Task description: Pictures do not belong in the copy; restate the records below word for word.

[Edit tracking data]
=== Section Start ===
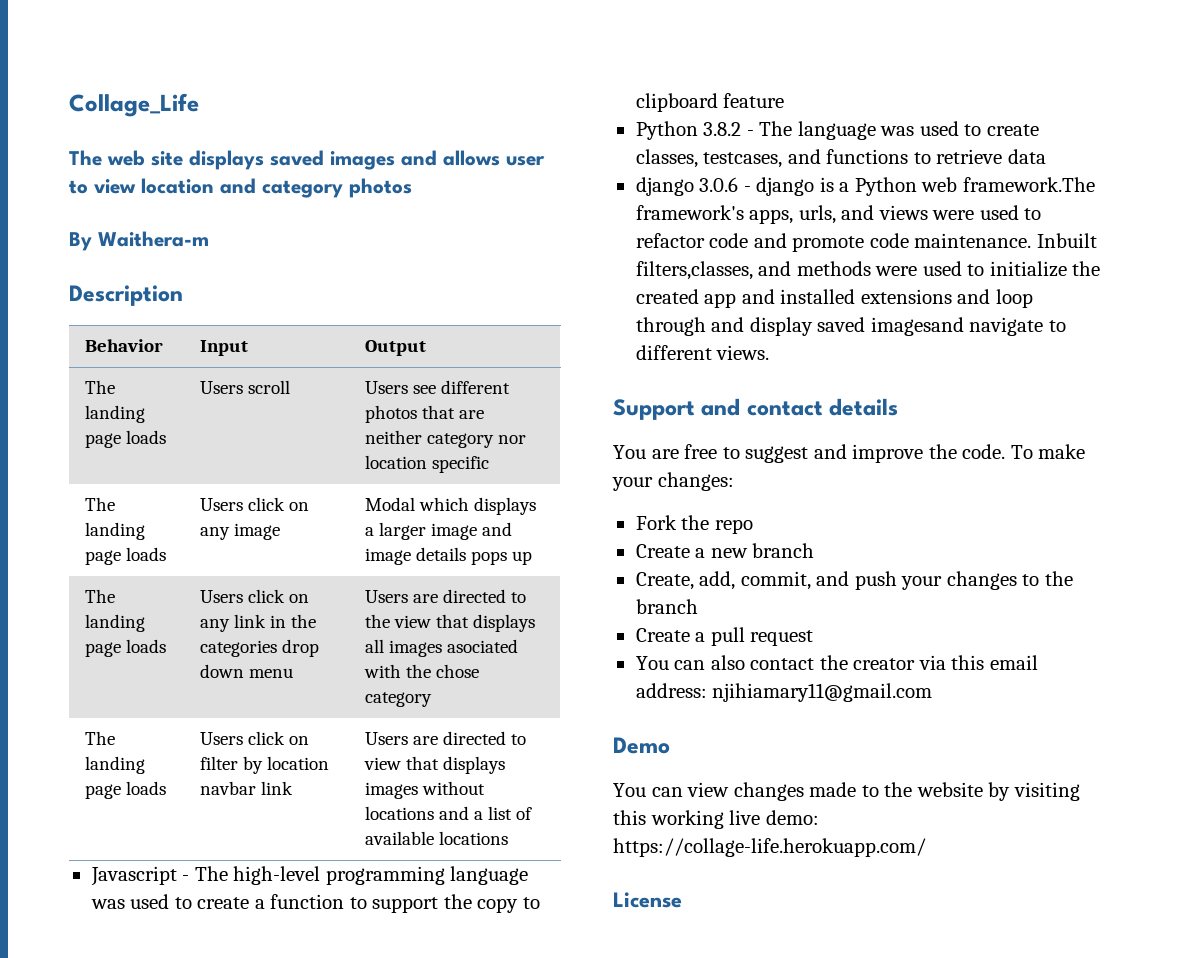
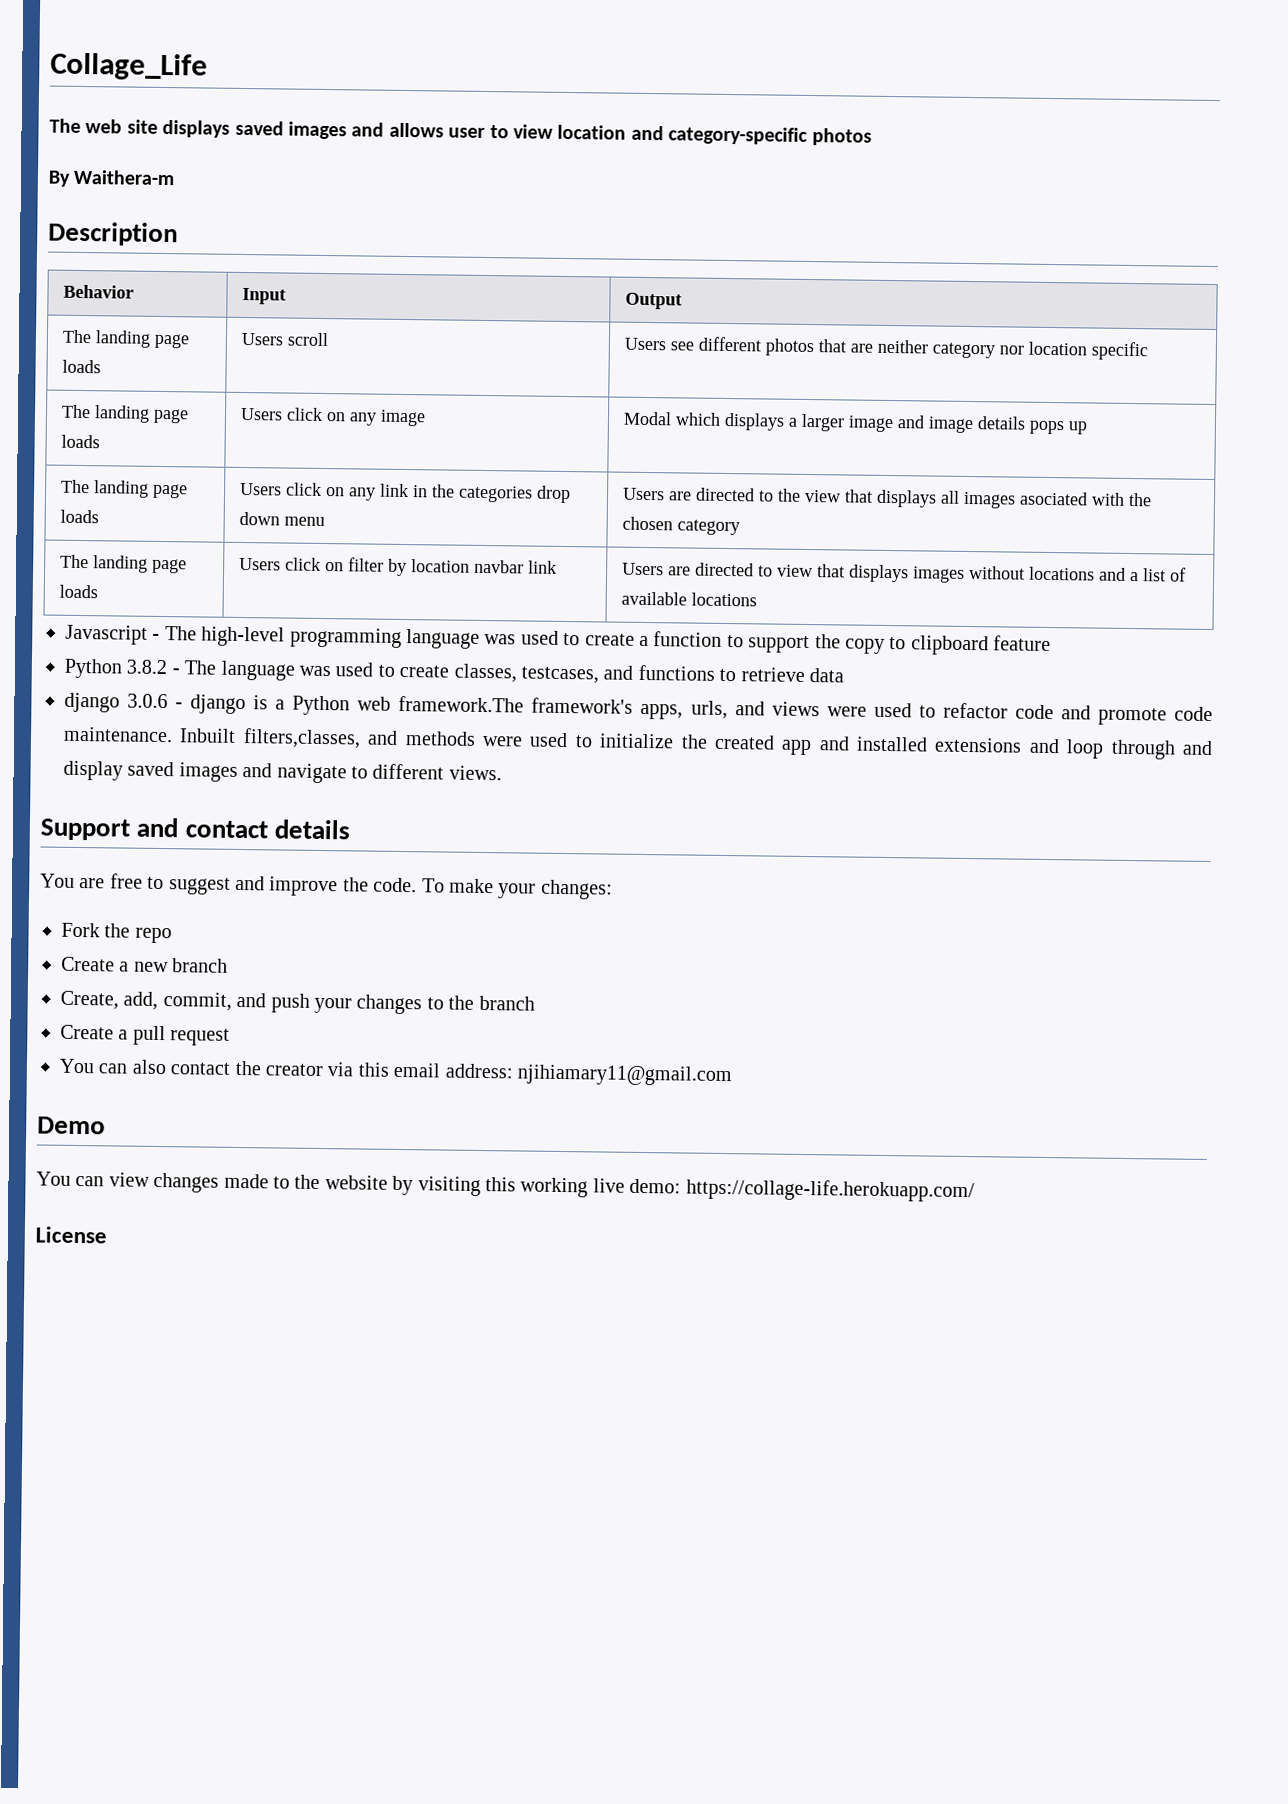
[262,180,343,198] category -> [668,126,809,145] category-specific
[435,664,479,678] chose -> [621,516,673,531] chosen
[870,317,964,336] imagesand -> [178,762,273,782] images and

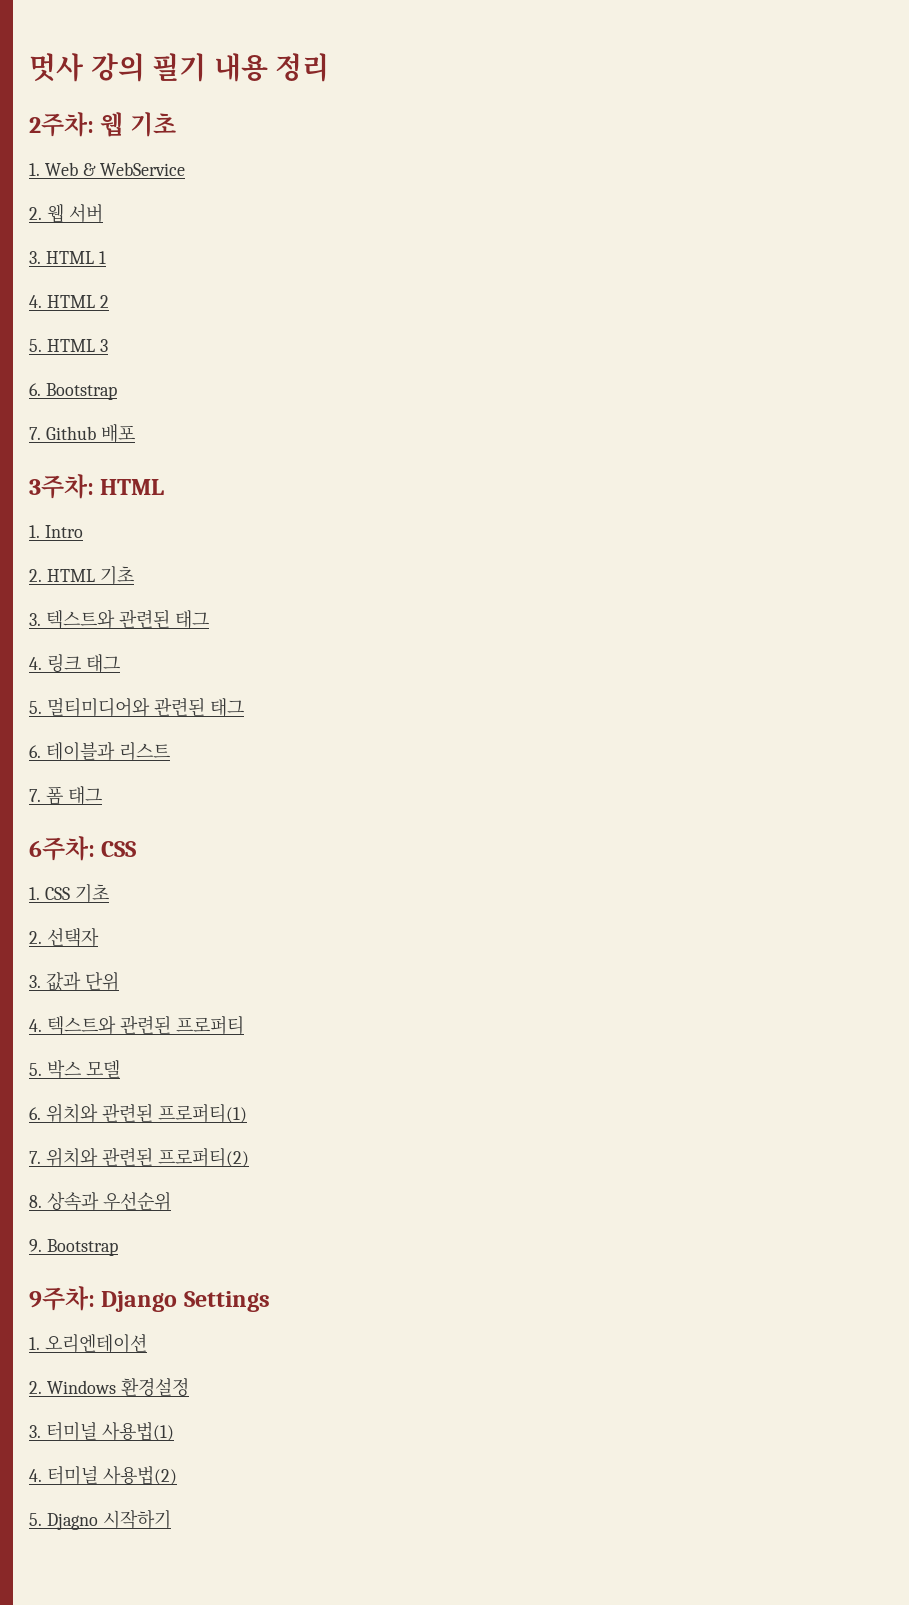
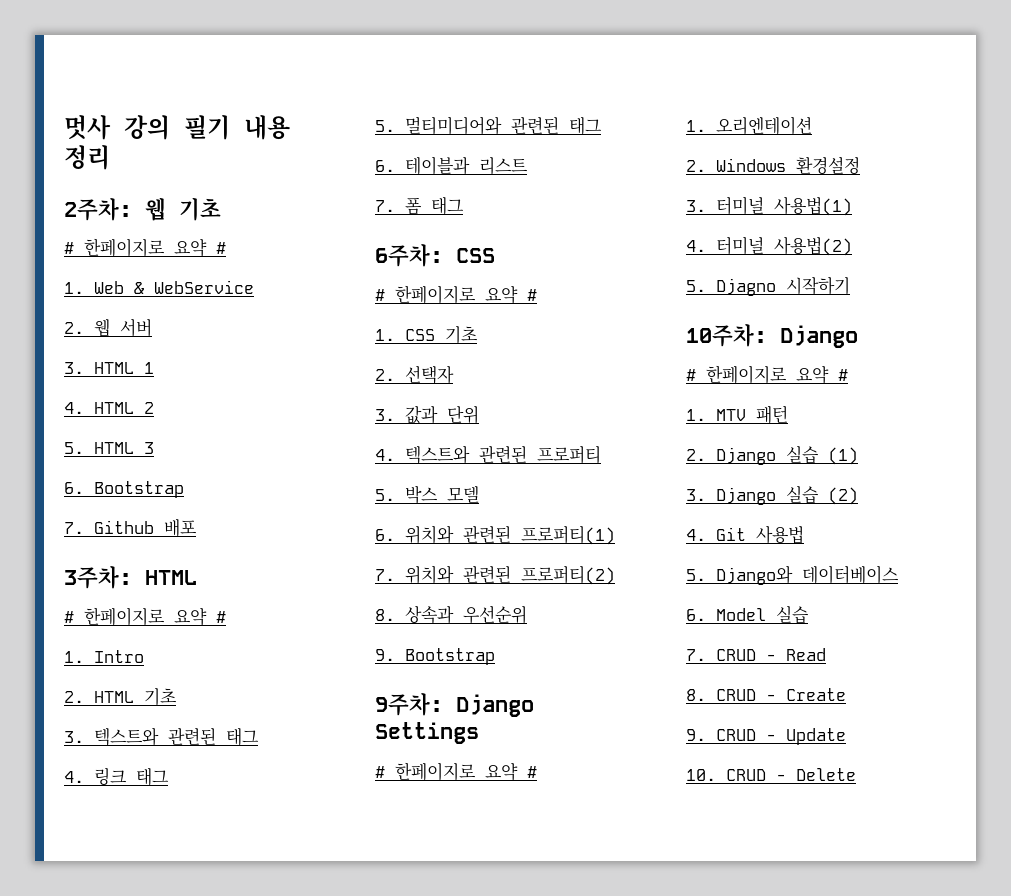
(176, 124) none -> [64,238,226,257] // # 한페이지로 요약 #
(165, 487) none -> [64,607,226,626] // # 한페이지로 요약 #
(137, 849) none -> [375,285,537,304] // # 한페이지로 요약 #
(270, 1301) none -> [375,762,537,781] // # 한페이지로 요약 #
(171, 1519) none -> [686,324,858,348] [686,365,848,384] [686,405,788,424] [686,446,858,465] [686,486,858,505] [686,525,804,544] [686,565,899,585] [686,606,809,624] [686,648,826,661] [686,688,846,701] [686,728,846,745] [686,768,856,781] // 10주차: Django // # 한페이지로 요약 # // 1. MTV 패턴 // 2. Django 실습 (1) // 3. Django 실습 (2) // 4. Git 사용법 // 5. Django와 데이터베이스 // 6. Model 실습 // 7. CRUD - Read // 8. CRUD - Create // 9. CRUD - Update // 10. CRUD - Delete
=== Section End ===
Solution to this problem:
[262,180,343,198] category -> [668,126,809,145] category-specific
[435,664,479,678] chose -> [621,516,673,531] chosen
[870,317,964,336] imagesand -> [178,762,273,782] images and

(176, 124) none -> [64,238,226,257] // # 한페이지로 요약 #
(165, 487) none -> [64,607,226,626] // # 한페이지로 요약 #
(137, 849) none -> [375,285,537,304] // # 한페이지로 요약 #
(270, 1301) none -> [375,762,537,781] // # 한페이지로 요약 #
(171, 1519) none -> [686,324,858,348] [686,365,848,384] [686,405,788,424] [686,446,858,465] [686,486,858,505] [686,525,804,544] [686,565,899,585] [686,606,809,624] [686,648,826,661] [686,688,846,701] [686,728,846,745] [686,768,856,781] // 10주차: Django // # 한페이지로 요약 # // 1. MTV 패턴 // 2. Django 실습 (1) // 3. Django 실습 (2) // 4. Git 사용법 // 5. Django와 데이터베이스 // 6. Model 실습 // 7. CRUD - Read // 8. CRUD - Create // 9. CRUD - Update // 10. CRUD - Delete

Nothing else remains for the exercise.